# Cities Getting Around Codes



## conarb (May 2, 2018)

As we all know the costs of code and regulation compliance has sent the costs of construction through the roof, Oakland has come up with a workaround to house the homeless by building tiny buildings at 120 square feet so codes don't apply:



			
				East Bay Times said:
			
		

> The Northgate “Tuff Sheds,” which are each approximately 120 square feet, have more windows and are more rectangular to better arrange a place for two people, said Assistant City Administrator Joe DeVries, who is in charge of homeless outreach.
> 
> The encampment will have a community space, on-site social workers, a dog run, shipping containers for storage and possibly showers.¹



That's Oakland full of minorities and druggies, but even Silicon Valley has $120,000 a year Google coders sleeping on the streets, Mayor Sam Liccardo said, “we need to take a hard look at reducing our fees and reducing our red tape.”



			
				East Bay Times said:
			
		

> Luxury apartment rents in San Jose now range from $3.25 to $3.75 a square foot, Hudacek estimated during his presentation to the council. However, he added, to justify new luxury apartment development based on current construction costs, rents would have to rise to $4.25 to $4.75 a square foot. That means renters would be forced to endure an eye-popping 25 percent increase in rents before most new residential towers could be built.
> 
> The mayor indicated that he might seek City Council approval to slash the fees that San Jose charges developers for their projects.
> 
> ...





¹ https://www.eastbaytimes.com/2018/0...ff-shed-program-to-large-homeless-encampment/

² https://www.eastbaytimes.com/2018/04/27/construction-costs-could-hamper-bay-area-residential-towers/


----------



## ADAguy (May 2, 2018)

Hmm, 10 x 12 with a loft just might work in a "pinch".
Use a European bathroom with a floor drain and an overhead shower and you might have enough room for a Dwyr kitchenette, workspace and a sofa. You could even add an extendable patio cover for more useable space without a permit. Wonder if an extendable popout, similar to some RVs would be allowed? Maybe a 10 x 12 footprint with 1 - 3 popouts and a loft, am I on to something?  
Consider that people have been using travel trailers that size for years.


----------



## cda (May 2, 2018)

Sounds good to me 

Back to the old day of one room house,,

Little house on the Golden Gate Bridge


----------



## conarb (May 2, 2018)

Congratulations guys, you have added code after code, regulation after regulation, now nobody can afford to buy or rent a property, if you think those 120 square foot houses are too small and you have a spare $1.5 million you could buy a *660 square foot house*, of course used houses don't comply with codes like fire sprinklers, seismic protection, or green and energy efficiency.


----------



## Pcinspector1 (May 2, 2018)

Each Tuff shed comes with a free plant to make em feel right at home


----------



## conarb (May 2, 2018)

Of course with Oakland's sheds they are city owned so there are no permits, fees, or red tape, I have to wonder what Mayor Sam Liccardo in San Jose meant when he said, “we need to take a hard look at reducing our fees and reducing our red tape.”?  Since San Jose is in the "communitarian" urban core they want high-rise buildings, could he mean getting rid of ADA?


----------



## ADAguy (May 2, 2018)

Only in "your" dreams!


----------



## mtlogcabin (May 2, 2018)

If it is a dwelling or sleeping unit the codes apply regardless of the size


----------



## conarb (May 2, 2018)

mtlogcabin said:


> If it is a dwelling or sleeping unit the codes apply regardless of the size



They are not applying them, so cities get a pass on codes?  Would an inspector working for the city have the guts to red tag them?


----------



## Keystone (May 3, 2018)

Sounds all well and dandy until the first lose of life. From that point the cities will demand retroactive inspections or dream up some other nonsensical BS as they see fit for the moment at hand.


----------



## steveray (May 3, 2018)

Even if permits are not required, it still has to meet code.....

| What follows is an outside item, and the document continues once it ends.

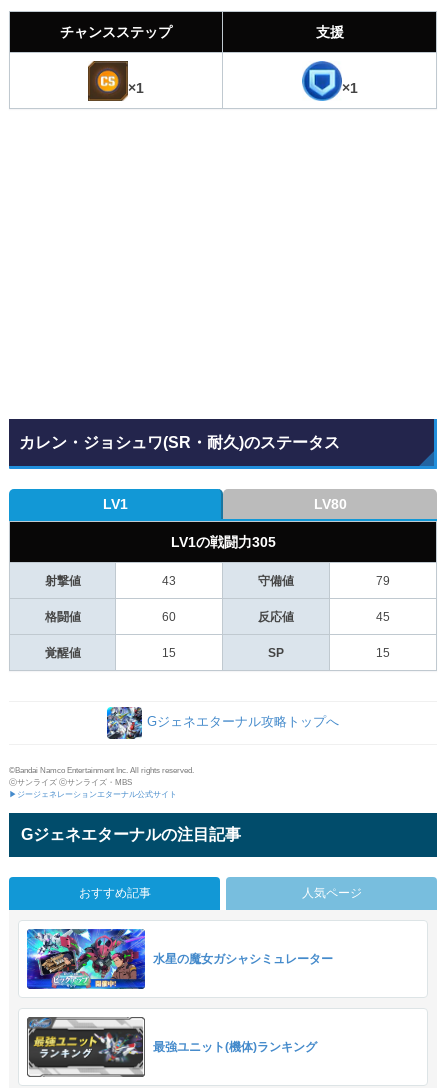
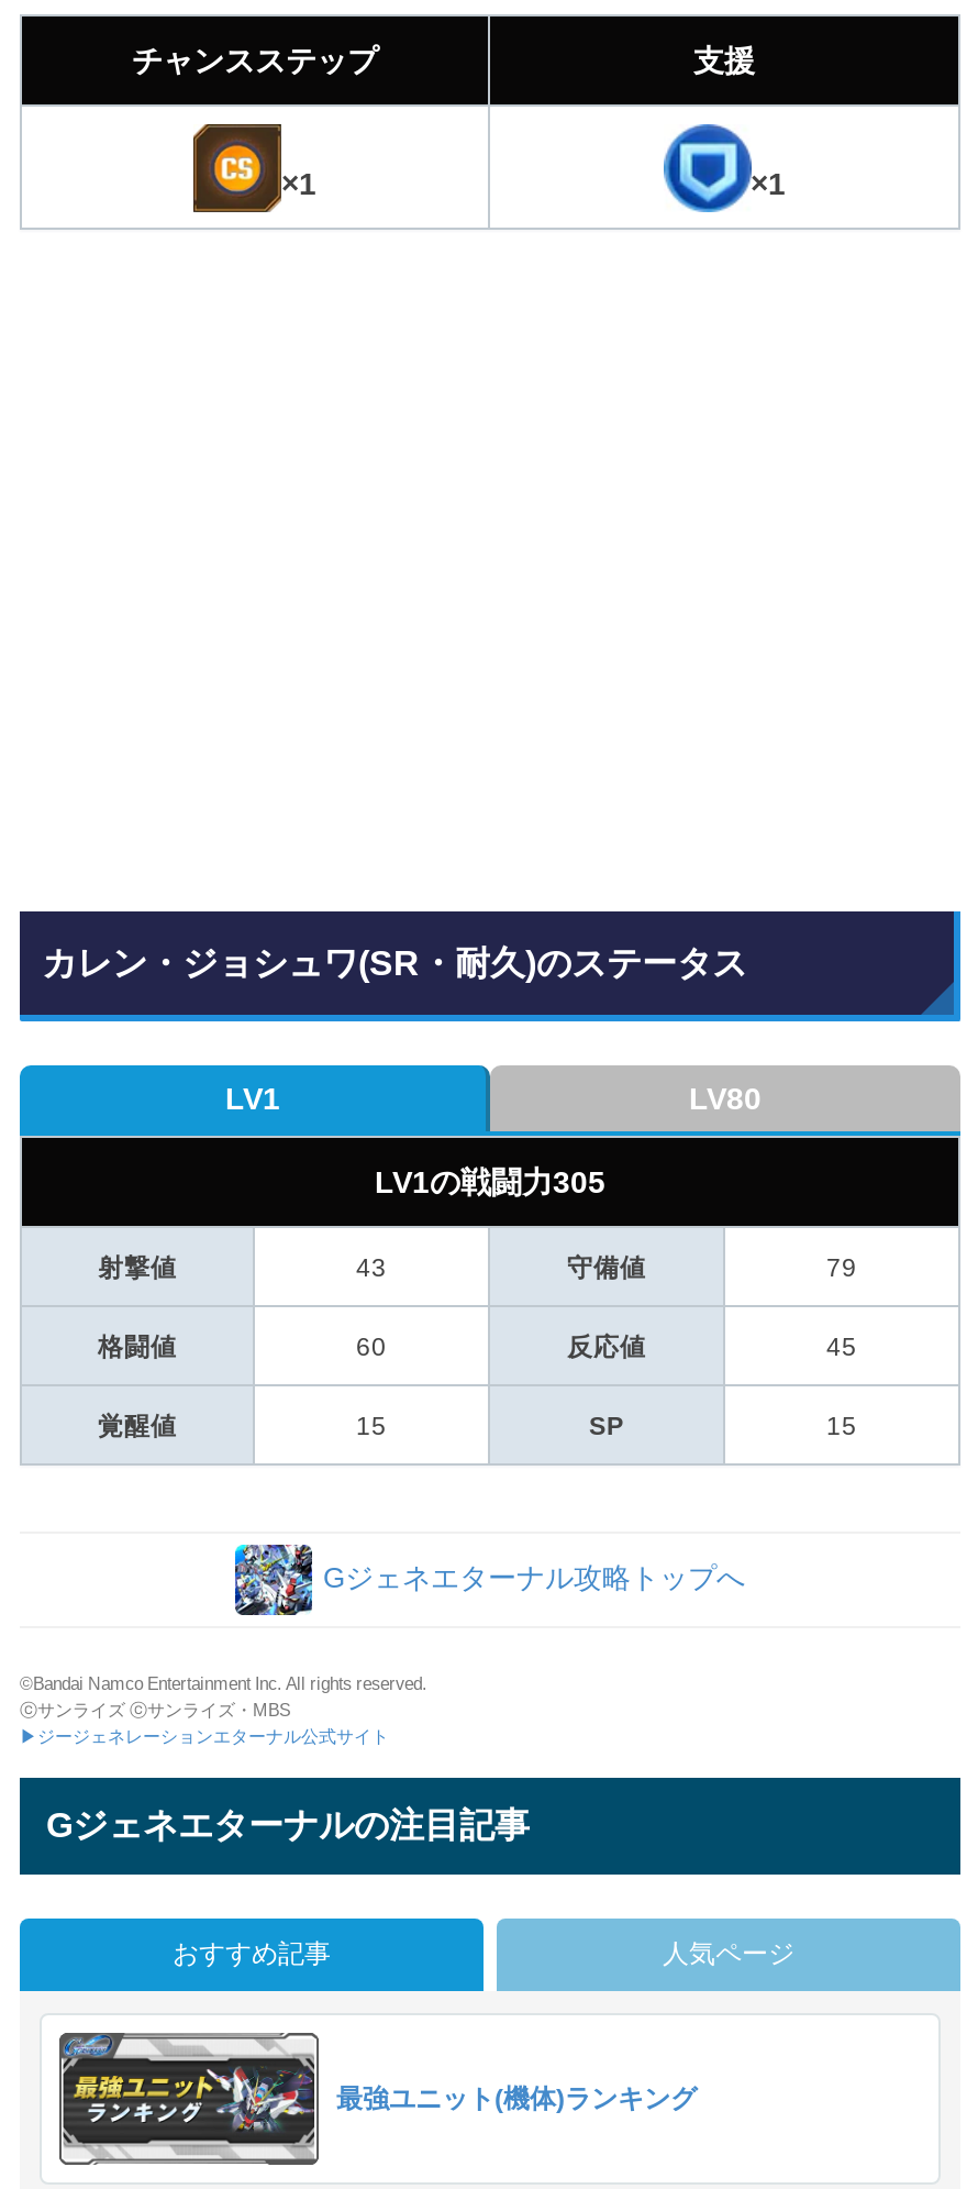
[26,928,333,990] [image] | 水星の魔女ガシャシミュレーター -> none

R105.2 Work exempt from permit. Permits shall not be
required for the following. Exemption from permit requirements
of this code shall not be deemed to grant authorization
for any work to be done in any manner in violation of the provisions
of this code or any other laws or ordinances of this
jurisdiction.


----------



## conarb (May 3, 2018)

Too bad we don't have any Oakland inspectors here.


----------



## Rick18071 (May 3, 2018)

I wonder why they don't just use RV's. Cheap and no code requirements.


----------



## tmurray (May 3, 2018)

conarb said:


> Congratulations guys, you have added code after code, regulation after regulation, now nobody can afford to buy or rent a property, if you think those 120 square foot houses are too small and you have a spare $1.5 million you could buy a *660 square foot house*, of course used houses don't comply with codes like fire sprinklers, seismic protection, or green and energy efficiency.



Yes, the cities being a desirable place to live has no impact on development costs. Just like people pay a price for art based on the cost to create it.


----------



## JCraver (May 3, 2018)

Rick18071 said:


> I wonder why they don't just use RV's. Cheap and no code requirements.



A 10x12 portable shed from HD is ~$3,000 - a used, ragged out RV from Craigslist is going to cost that much.  And then you have waste tanks and hoses, water tanks and hoses, tires, leveling jacks, ramps to get in to them, etc etc.

I think both ideas are dumb.


----------



## ADAguy (May 3, 2018)

Then again, "you" are not homeless (be thankful and considerate)


----------



## my250r11 (May 3, 2018)

Our state took care of this a few years back:


----------



## JCraver (May 3, 2018)

ADAguy said:


> Then again, "you" are not homeless (be thankful and considerate)



Um?? 

I didn't say anything about the homeless, one way or the other.  I only asserted that permitting storage sheds and/or RV's as permanent dwelling units was dumb.  And I maintain that both solutions are, indeed, dumb. 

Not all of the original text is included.